Abstract 18656: A Decade of Follow-up with Excellent Transmural Atrial Lead Performance in Complex Congenital Heart Patients
Background: Many patients (pts) with postoperative congenital heart disease require permanent pacing for rhythm management and cannot undergo transvenous atrial leads. Extensive epicardial scar can prohibit adequate acute and chronic pacing and sensing thresholds. We described transmural atrial lead (TMA, epicardial to endocardial) pacing previously and now report long-term lead performance.
Methods: A bipolar, steroid eluting transvenous lead is placed from the epicardial surface via purse-string and affixed to position the lead against the atrial endocardium. 52 patients underwent TMA placement between 1998 and 2004. Records were reviewed for lead characteristics and acute and long term performance. Follow up data was available for 51 patients. TMAs were placed in the right atrial appendage, the lateral right atrial wall, left atrium, and dome of the left atrium. Medtronic 5072 (n=43), Guidant 4469 (n=6) or other (n=3) leads were used.

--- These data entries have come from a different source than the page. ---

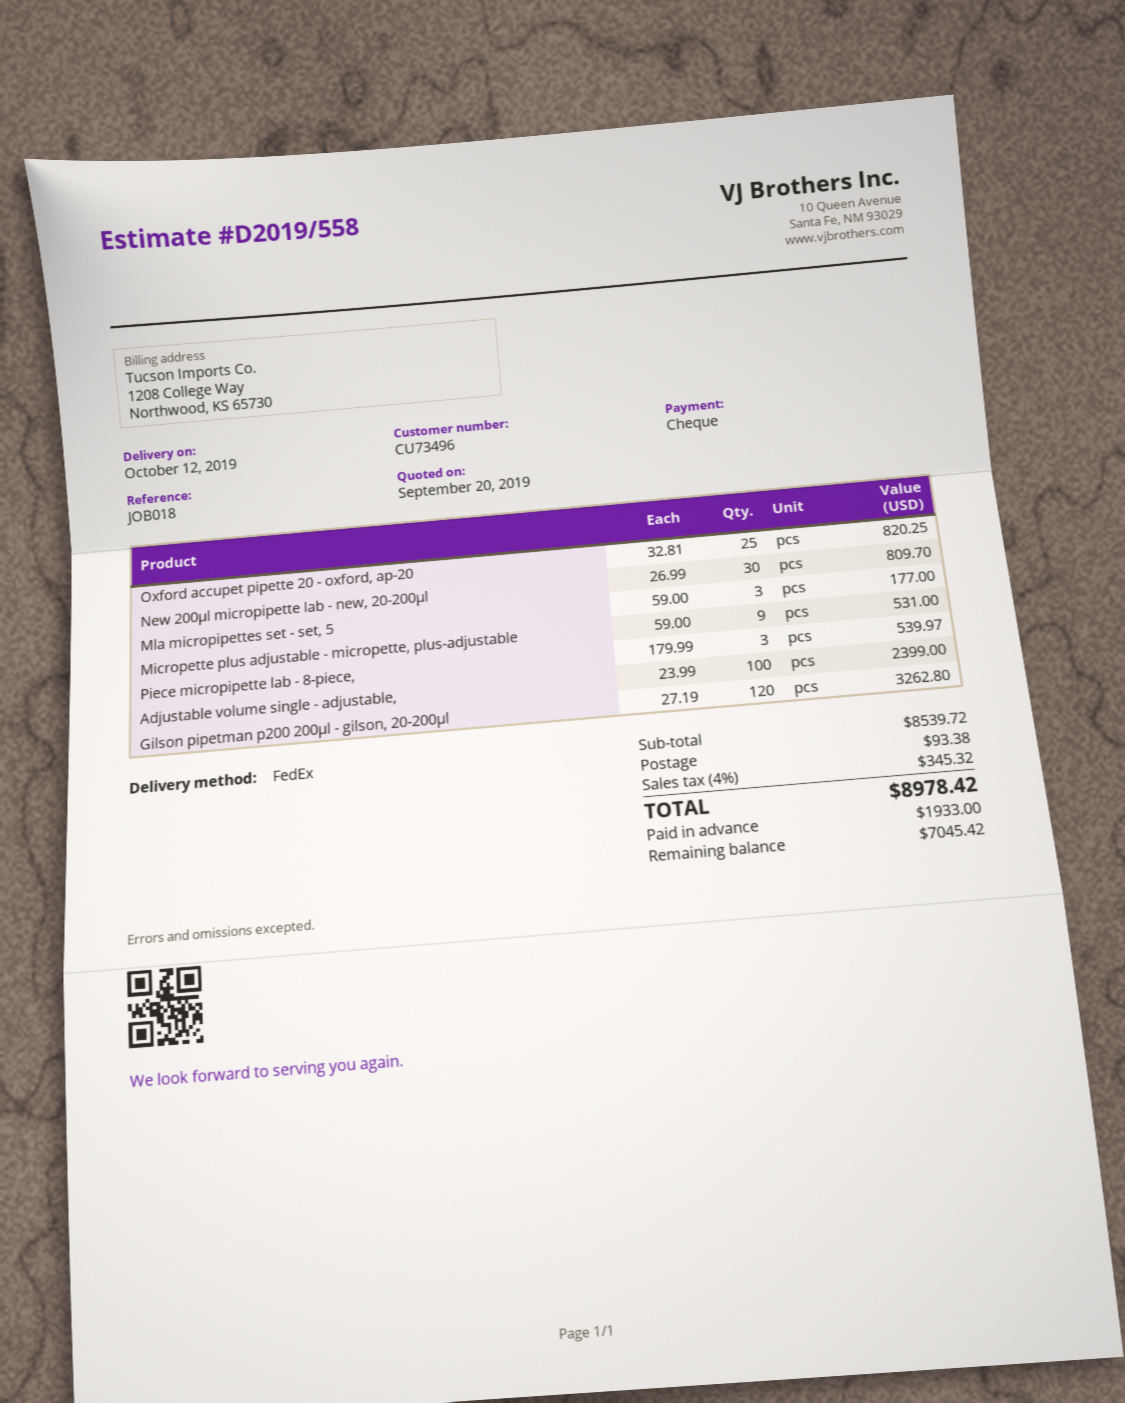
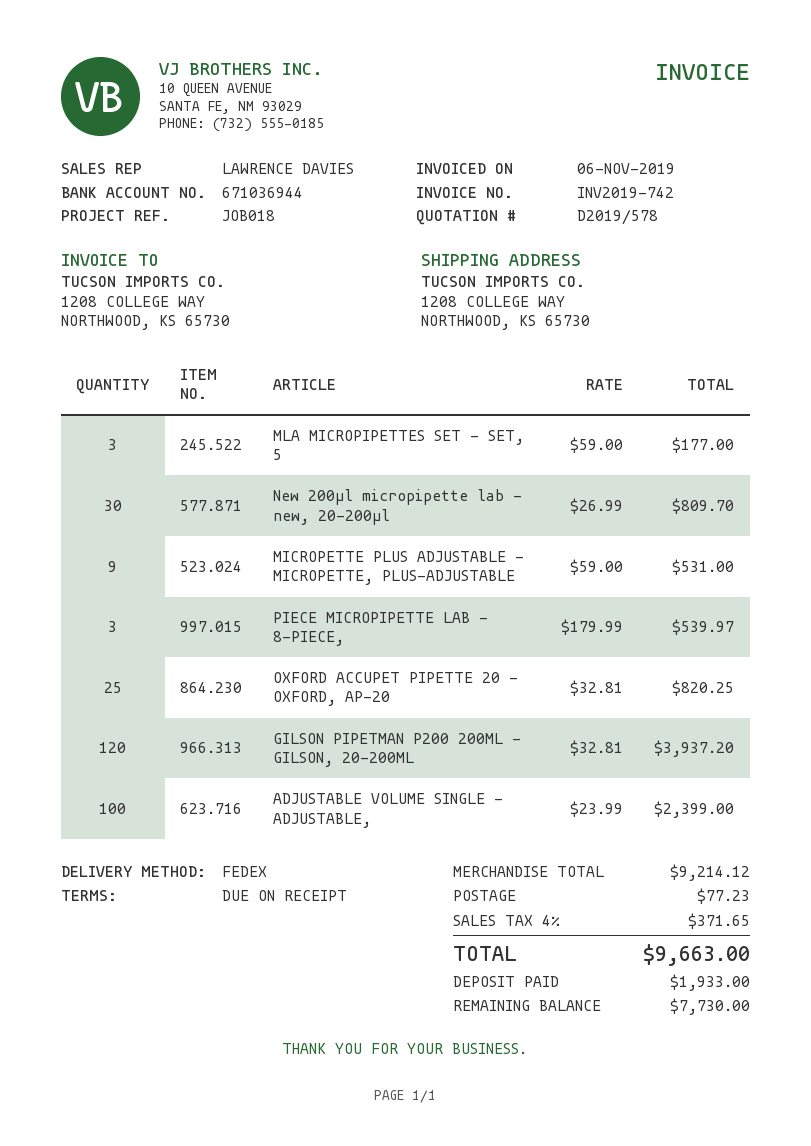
quote number: D2019/558 -> D2019/578
Gilson pipetman p200 200µl - gilson, 20-200µl: 120 x 27.19 = 3262.80 -> 120 x 32.81 = 3937.20
subtotal: 8539.72 -> 9214.12
shipping: 93.38 -> 77.23
tax: 4% = 345.32 -> 4% = 371.65
total: 8978.42 -> 9663.00
balance: 7045.42 -> 7730.00

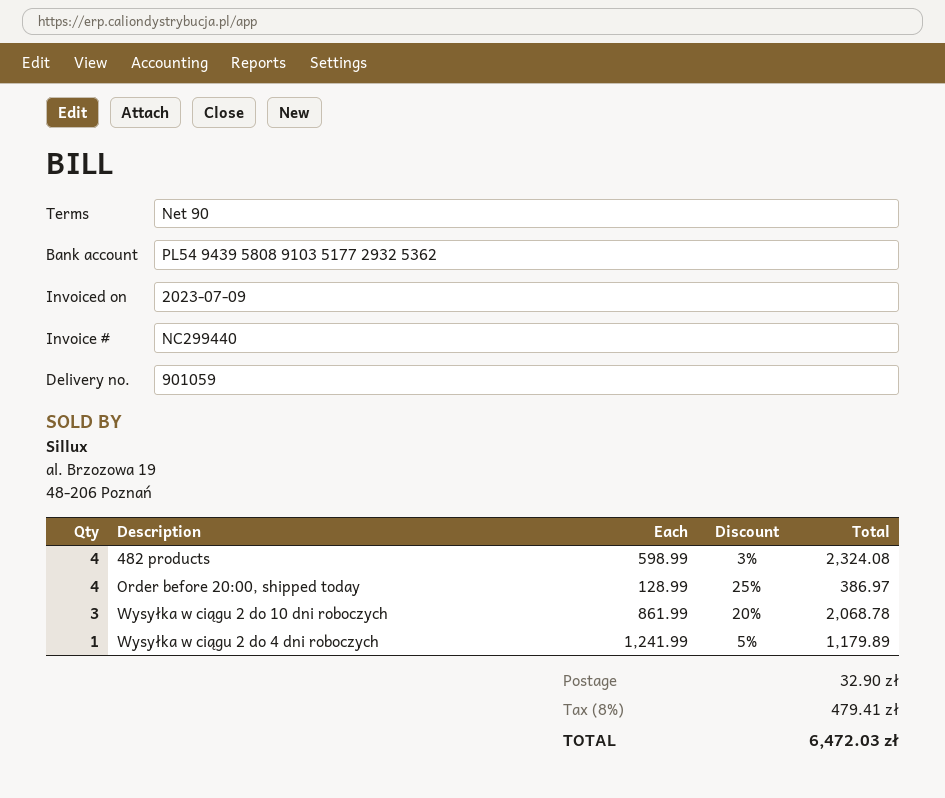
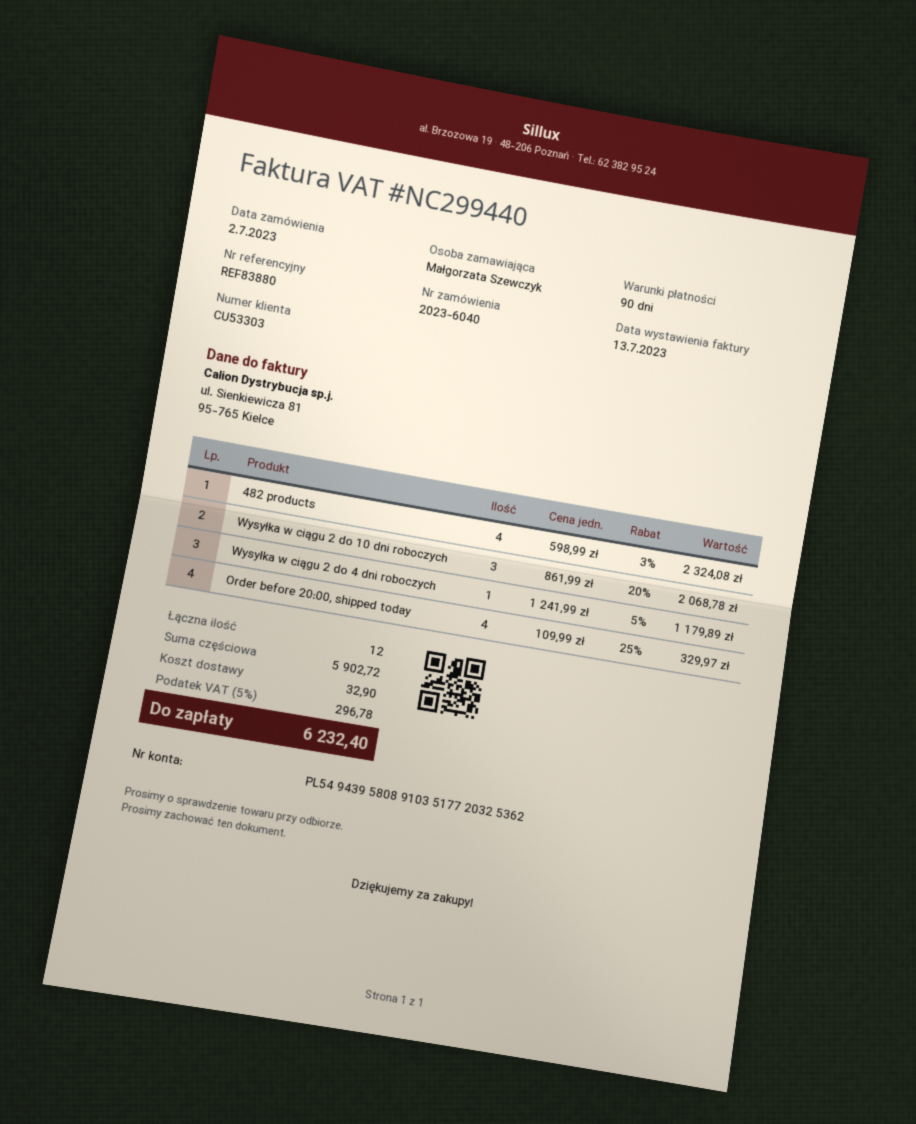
invoice date: 2023-07-09 -> 2023-07-13
bank account: PL54943958089103517729325362 -> PL54943958089103517720325362
Order before 20:00, shipped today: 4 x 128.99 - 25% = 386.97 -> 4 x 109.99 - 25% = 329.97
tax: 8% = 479.41 -> 5% = 296.78
total: 6472.03 -> 6232.40

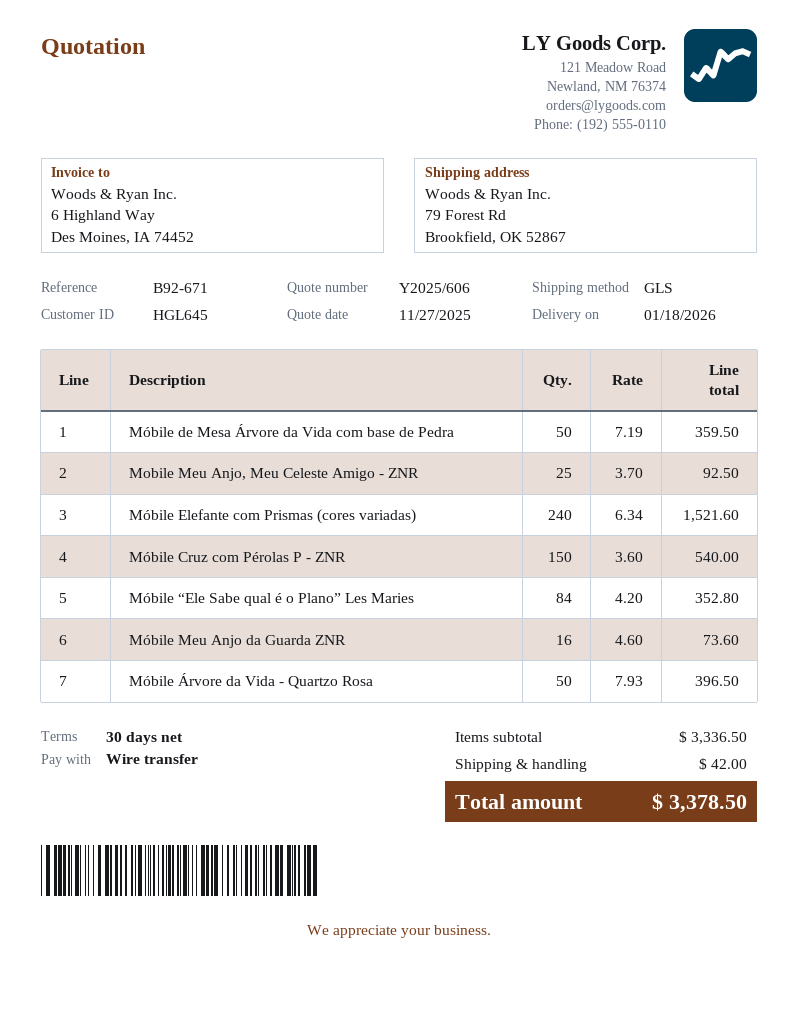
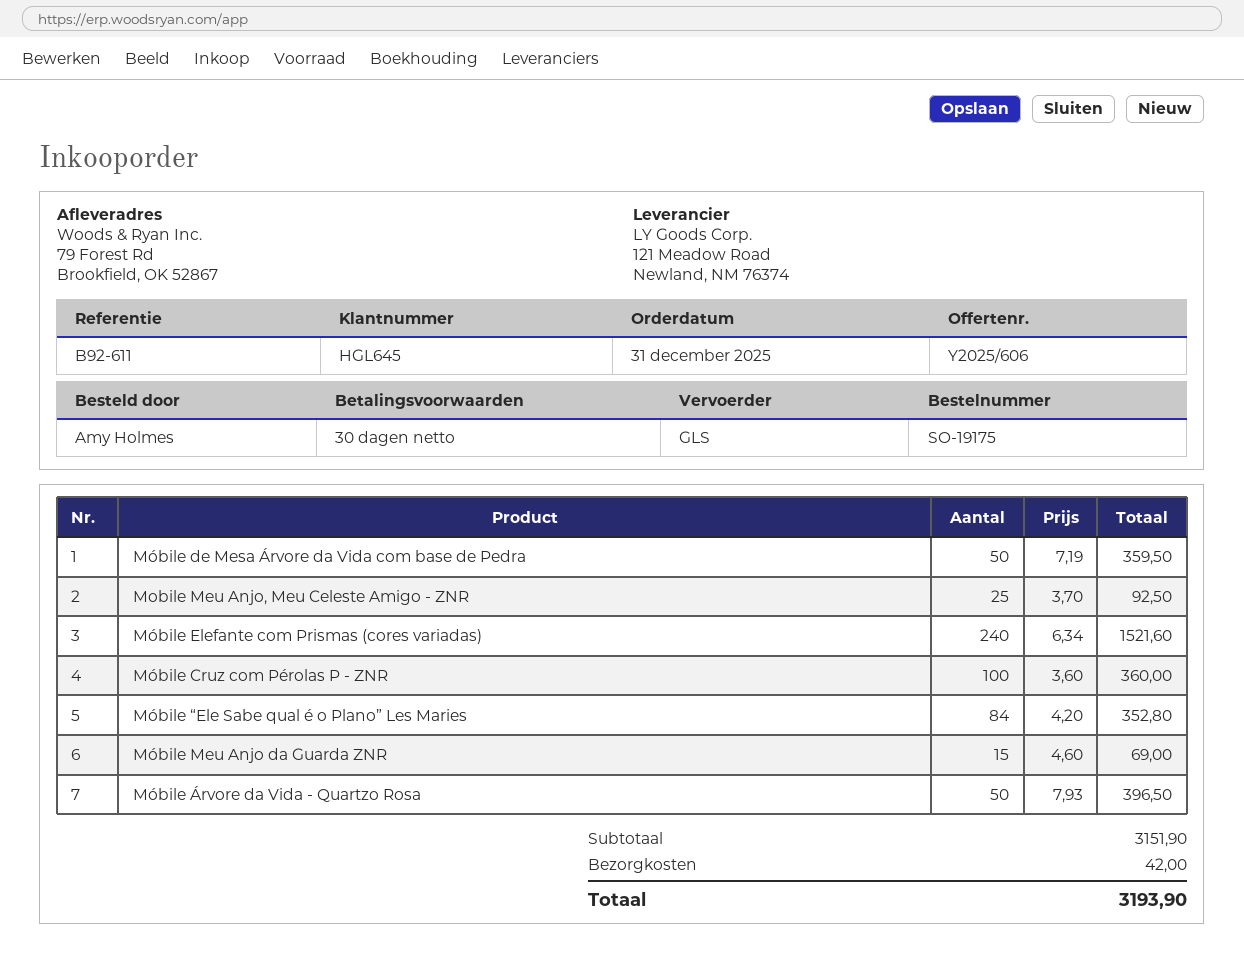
reference: B92-671 -> B92-611
Móbile Cruz com Pérolas P - ZNR: 150 x 3.60 = 540.00 -> 100 x 3.60 = 360.00
Móbile Meu Anjo da Guarda ZNR: 16 x 4.60 = 73.60 -> 15 x 4.60 = 69.00
subtotal: 3336.50 -> 3151.90
total: 3378.50 -> 3193.90

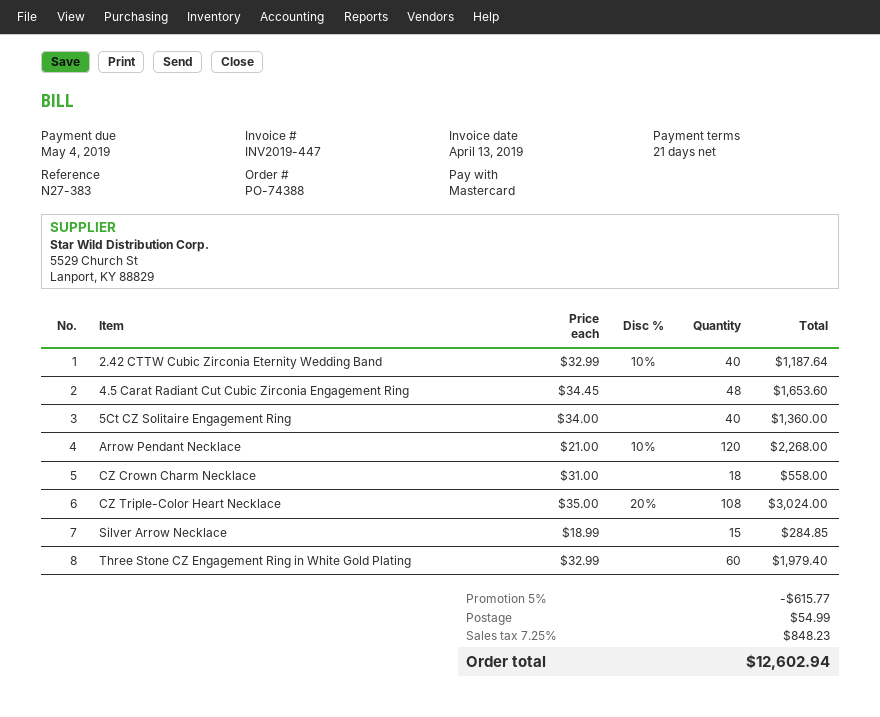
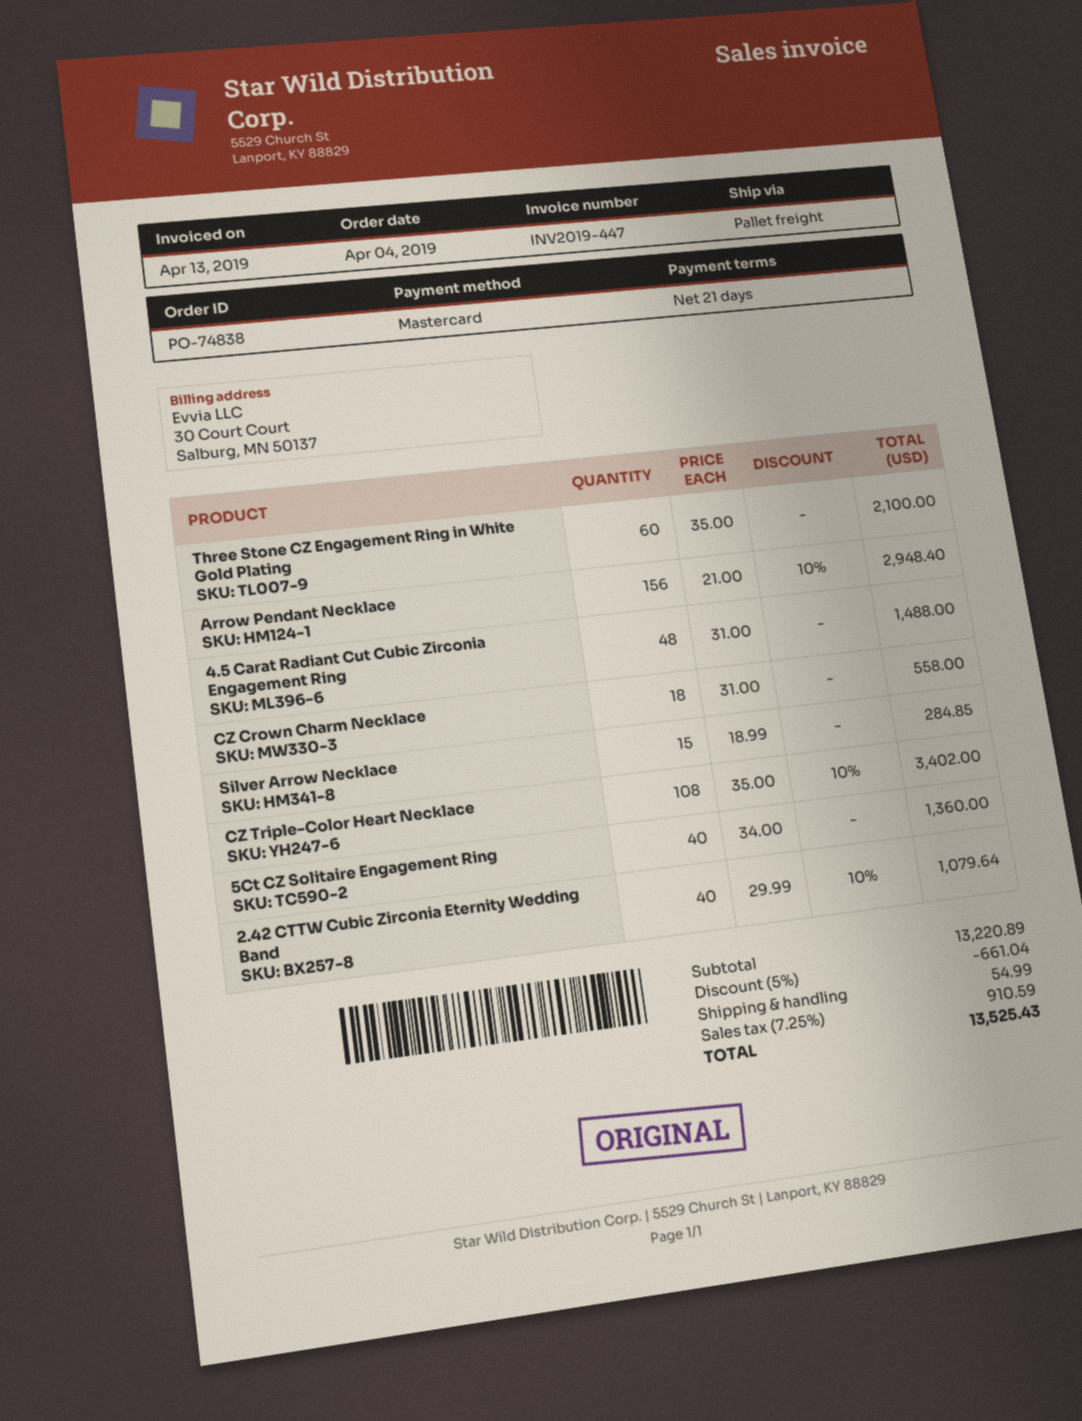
order number: PO-74388 -> PO-74838
2.42 CTTW Cubic Zirconia Eternity Wedding Band: 40 x 32.99 - 10% = 1187.64 -> 40 x 29.99 - 10% = 1079.64
4.5 Carat Radiant Cut Cubic Zirconia Engagement Ring: 48 x 34.45 = 1653.60 -> 48 x 31.00 = 1488.00
Arrow Pendant Necklace: 120 x 21.00 - 10% = 2268.00 -> 156 x 21.00 - 10% = 2948.40
CZ Triple-Color Heart Necklace: 108 x 35.00 - 20% = 3024.00 -> 108 x 35.00 - 10% = 3402.00
Three Stone CZ Engagement Ring in White Gold Plating: 60 x 32.99 = 1979.40 -> 60 x 35.00 = 2100.00
discount: 5% = 615.77 -> 5% = 661.04
tax: 7.25% = 848.23 -> 7.25% = 910.59
total: 12602.94 -> 13525.43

Results: 52 pts underwent TMA at an avg age of 13.4 yrs; 19 to replace existing leads and 36 as part of a larger surgery. Pre-op, 25 pts had atrial tachycardia (AT). 22 pts had Fontan/revision. Acute TMA pace threshold was 0.87V @ 0.5msec. 43/52 leads remain active at an avg follow-up of 10.2 yrs. Chronic pace threshold avg is 0.96V @ 0.3-0.5msec; atrial electrogram is 2.97mV in 30/43 pts with intrinsic P waves. Atrial overdrive of AT using TMA was successful in 8/9 pts. No clots were oberved in any pt in follow-up. 3 pts died (one awaiting transplant, one sudden, one stroke (TMA on Fontan side, no fenestration). There were 2 TMA fractures, 3 removed for non-TMA reasons.
Conclusions: TMAs show excellent late functional properties as an alternative to epicardial leads in complex pts, maintaining low atrial pacing thresholds, consistent sensing and the benefit of effective overdrive pacing of ATs. TMAs exhibit superior long term performance in complex Fontan and atrial switch patients.
- © 2012 by American Heart Association, Inc.